Prime Minister to Lord Lothian (Washington).
28.VI.40.
No doubt I shall make some broadcast presently, but I don’t think words count for much now. Too much attention should not be paid to eddies of United States opinion. Only force of events can govern them. Up till April they were so sure the Allies would win that they did not think help necessary. Now they are so sure we shall lose that they do not think it possible. I feel good confidence we can repel invasion and keep alive in the air. Anyhow, we are going to try. Never cease to impress on President and others that, if this country were successfully invaded and largely occupied after heavy fighting, some Quisling Government would be formed to make peace on the basis of our becoming a German Protectorate. In this case the British Fleet would be the solid contribution with which this Peace Government would buy terms. Feeling in England against United States would be similar to French bitterness against us now. We have really not had any help worth speaking of from the United States so far. [The rifles and field guns did not arrive till the end of July. The destroyers had been refused.] We know President is our best friend, but it is no use trying to dance attendance upon Republican and Democratic Conventions. What really matters is whether Hitler is master of Britain in three months or not. I think not. But this is a matter which cannot be argued beforehand. Your mood should be bland and phlegmatic. No one is downhearted here.
* * * * *
In the closing days at Bordeaux, Admiral Darlan became very important. My contacts with him had been few and formal. I respected him for the work he had done in re-creating the French Navy, which after ten years of his professional control was more efficient than at any time since the French Revolution. When in November, 1939, he had visited England, we gave him an official dinner at the Admiralty. In response to the toast, he began by reminding us that his great-grandfather had been killed at the Battle of Trafalgar. I therefore thought of him as one of those good Frenchmen who hate England. Our Anglo-French naval discussions in January had also shown how very jealous the Admiral was of his professional position in relation to whoever was the political Minister of Marine. This had become a positive obsession, and I believe played a definite part in his action.

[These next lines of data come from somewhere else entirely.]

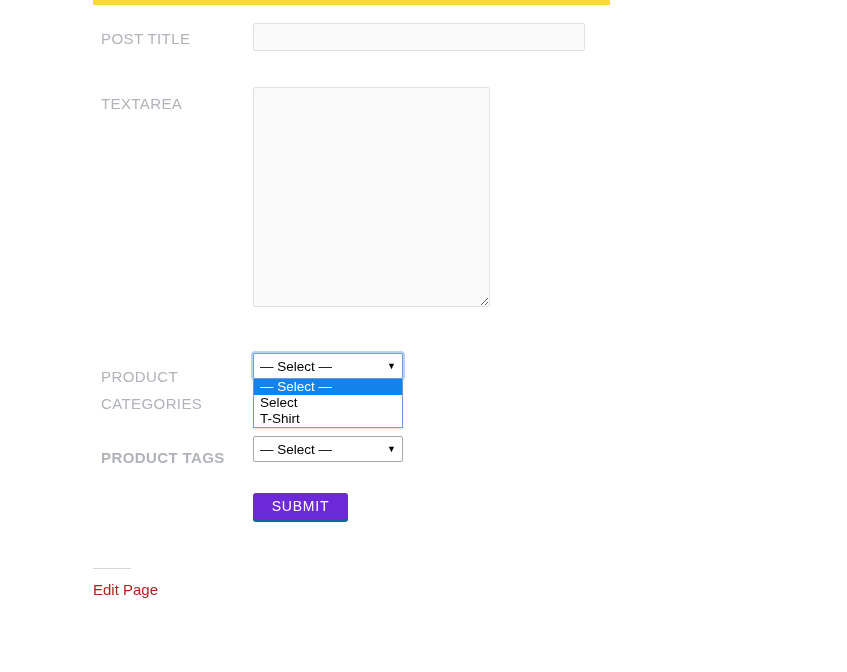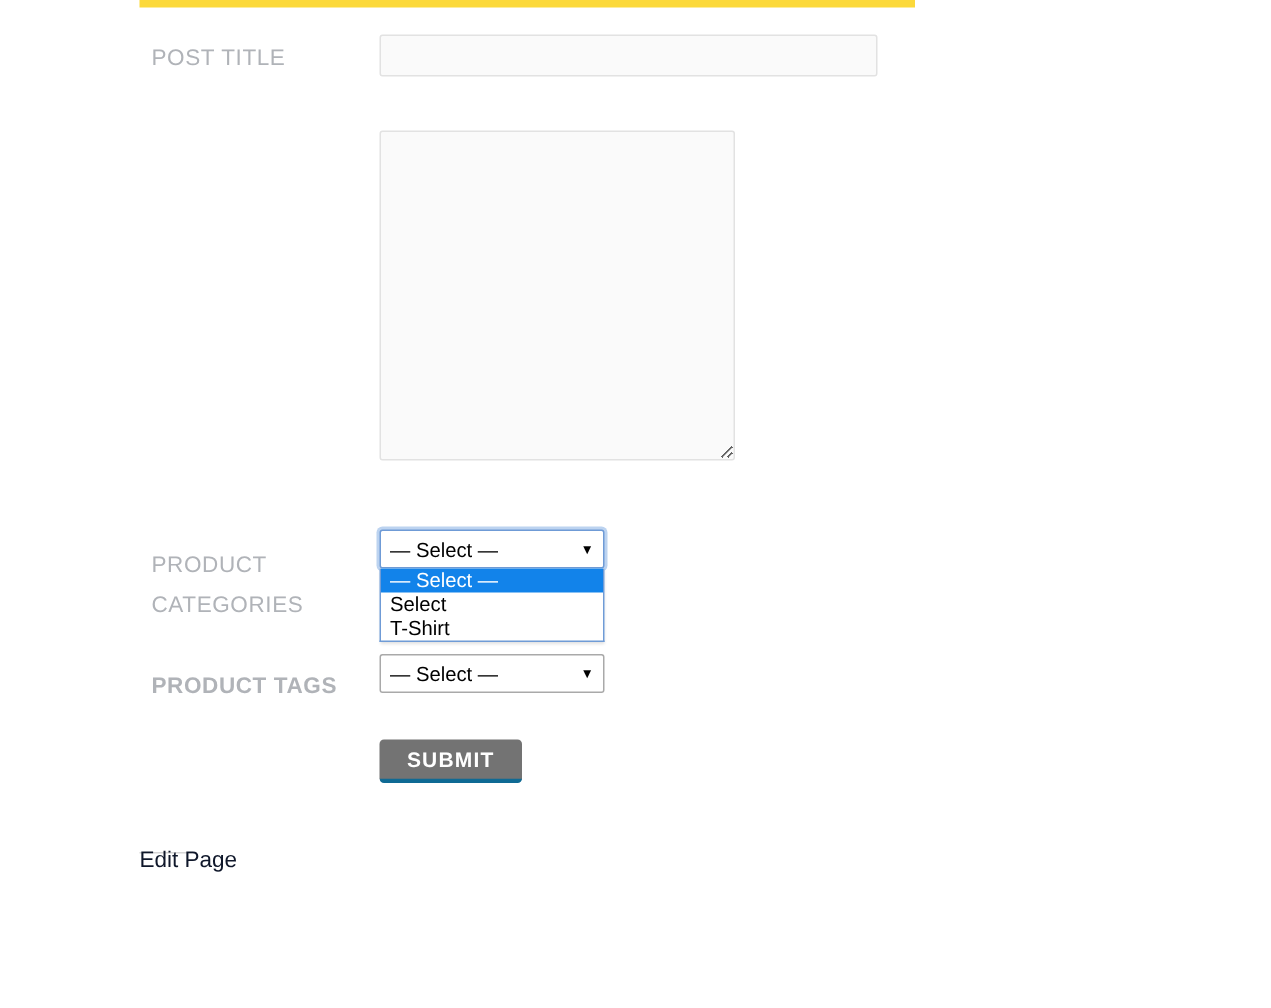--- a/index.html
+++ b/index.html
@@ -214,6 +214,7 @@
   <label class="field-label" style="top:25px;">POST TITLE</label>
   <input class="text-input" type="text" placeholder="" style="">
 
+  <label class="field-label" style="top:90px;">TEXTAREA</label>
   <textarea class="text-area" placeholder="" style=""></textarea>
 
   <label class="field-label" style="top:363px; width:130px;">PRODUCT CATEGORIES</label>

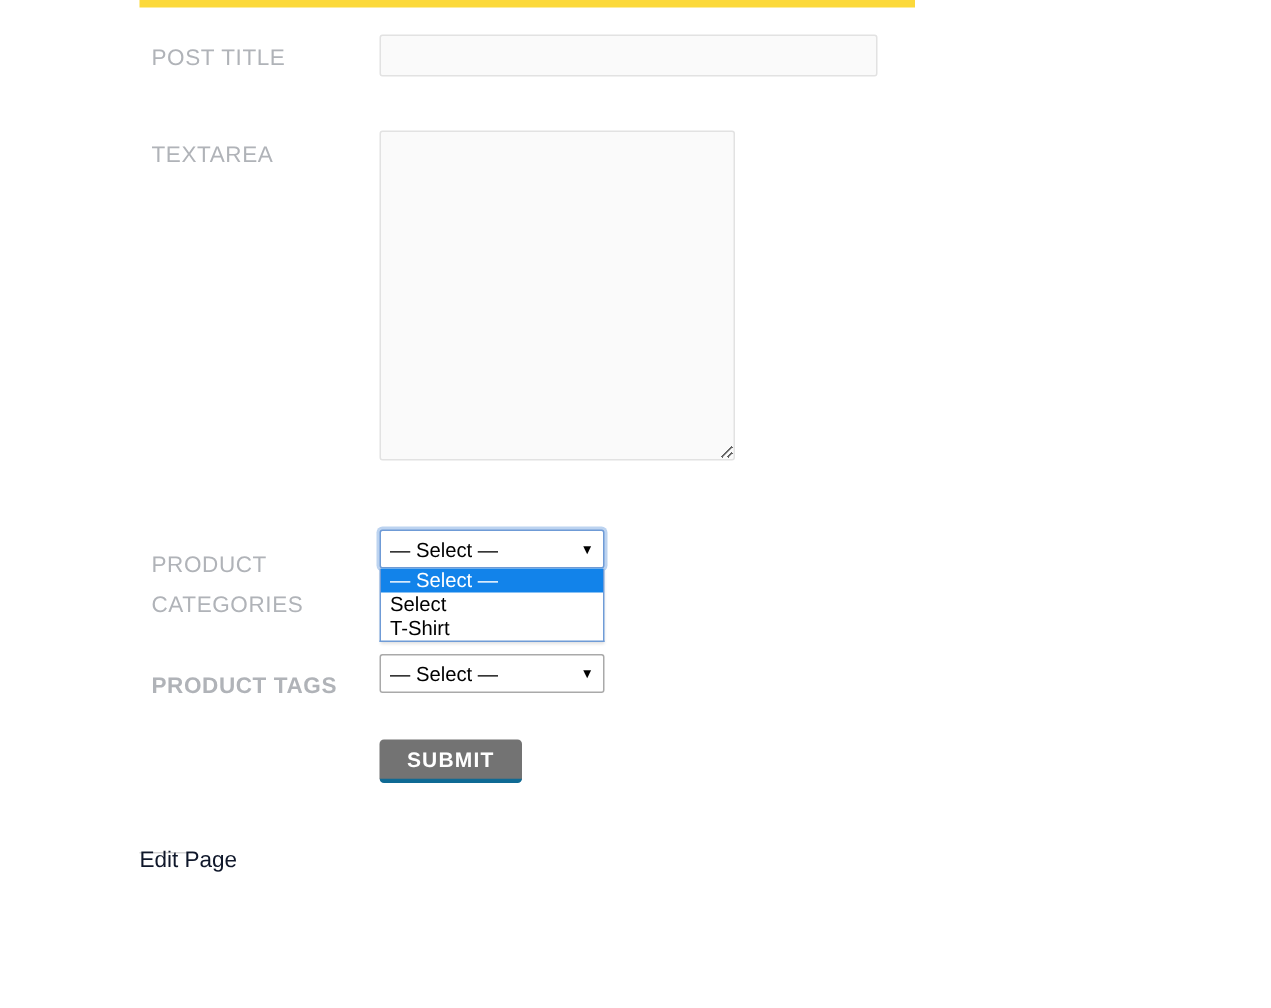--- a/index.html
+++ b/index.html
@@ -169,14 +169,14 @@
     width: 95px;
     height: 29px;
     box-sizing: border-box;
-    background: #737373;
+    background: #6d28d9;
     border: none;
     border-bottom: 3px solid #0f6a94;
     border-radius: 3px;
     color: #ffffff;
     font-family: "Liberation Sans", sans-serif;
     font-size: 14px;
-    font-weight: bold;
+    font-weight: normal;
     letter-spacing: 0.8px;
     text-transform: uppercase;
     cursor: pointer;

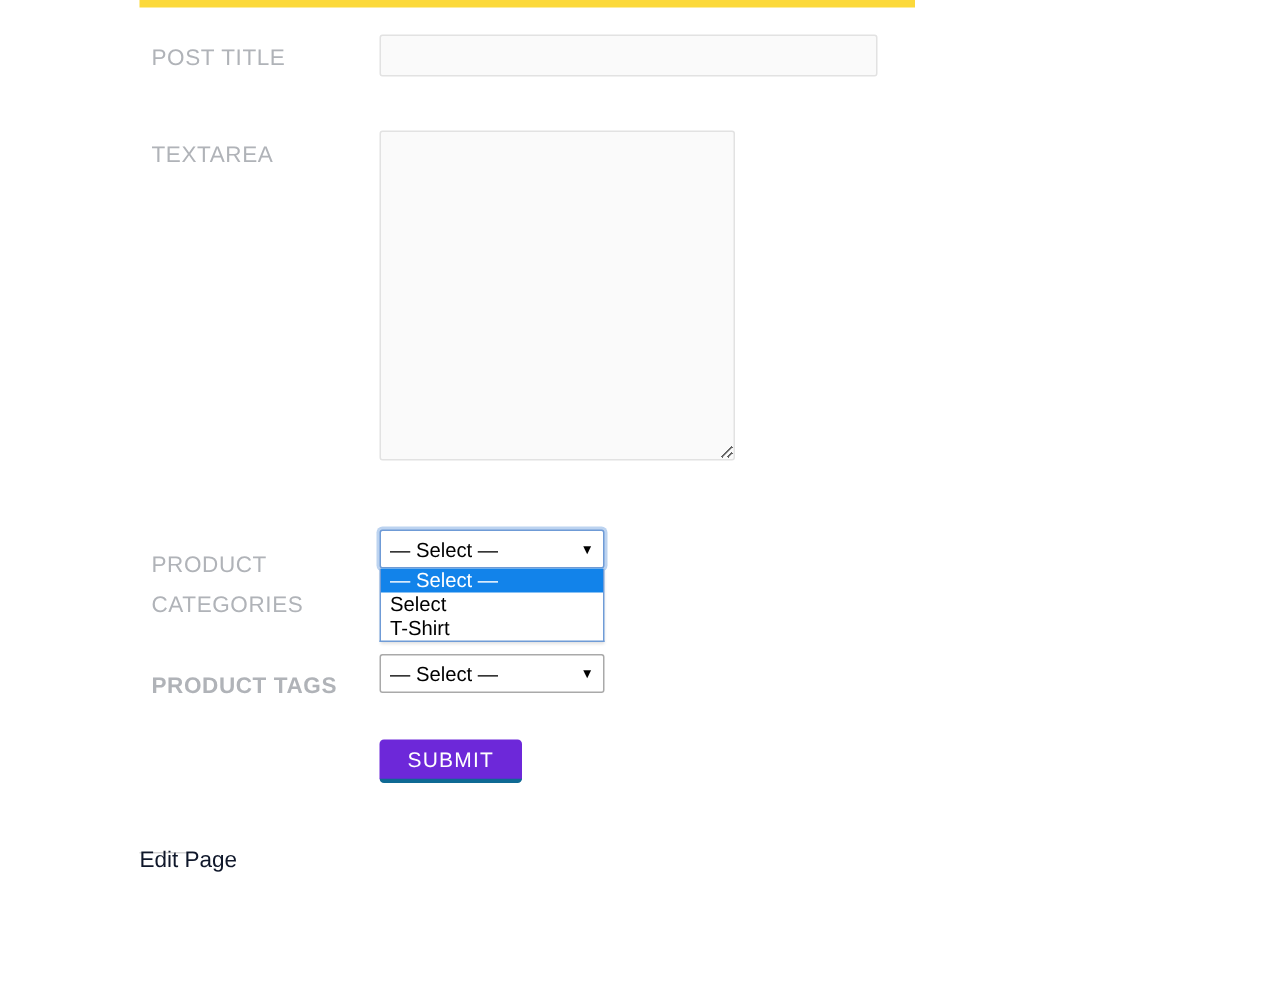--- a/index.html
+++ b/index.html
@@ -196,10 +196,10 @@
   .footer-link {
     position: absolute;
     left: 93px;
-    top: 564px;
+    top: 580px;
     font-family: "Liberation Sans", sans-serif;
     font-size: 15px;
-    color: #0f172a;
+    color: #b91c1c;
     text-decoration: none;
     line-height: 20px;
   }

For the rest, Darlan had been present at most of the conferences which I have described, and as the end of the French resistance approached, he had repeatedly assured me that whatever happened the French Fleet should never fall into German hands. Now at Bordeaux came the fateful moment in the career of this ambitious, self-seeking, and capable Admiral. His authority over the Fleet was for all practical purposes absolute. He had only to order the ships to British, American, or French colonial harbours – some had already started – to be obeyed. In the morning of June 17, after the fall of M. Reynaud’s Cabinet, he declared to General Georges that he was resolved to give the order. The next day Georges met him in the afternoon and asked him what had happened. Darlan replied that he had changed his mind. When asked why, he answered simply, “I am now Minister of Marine.” This did not mean that he had changed his mind in order to become Minister of Marine, but that being Minister of Marine he had a different point of view.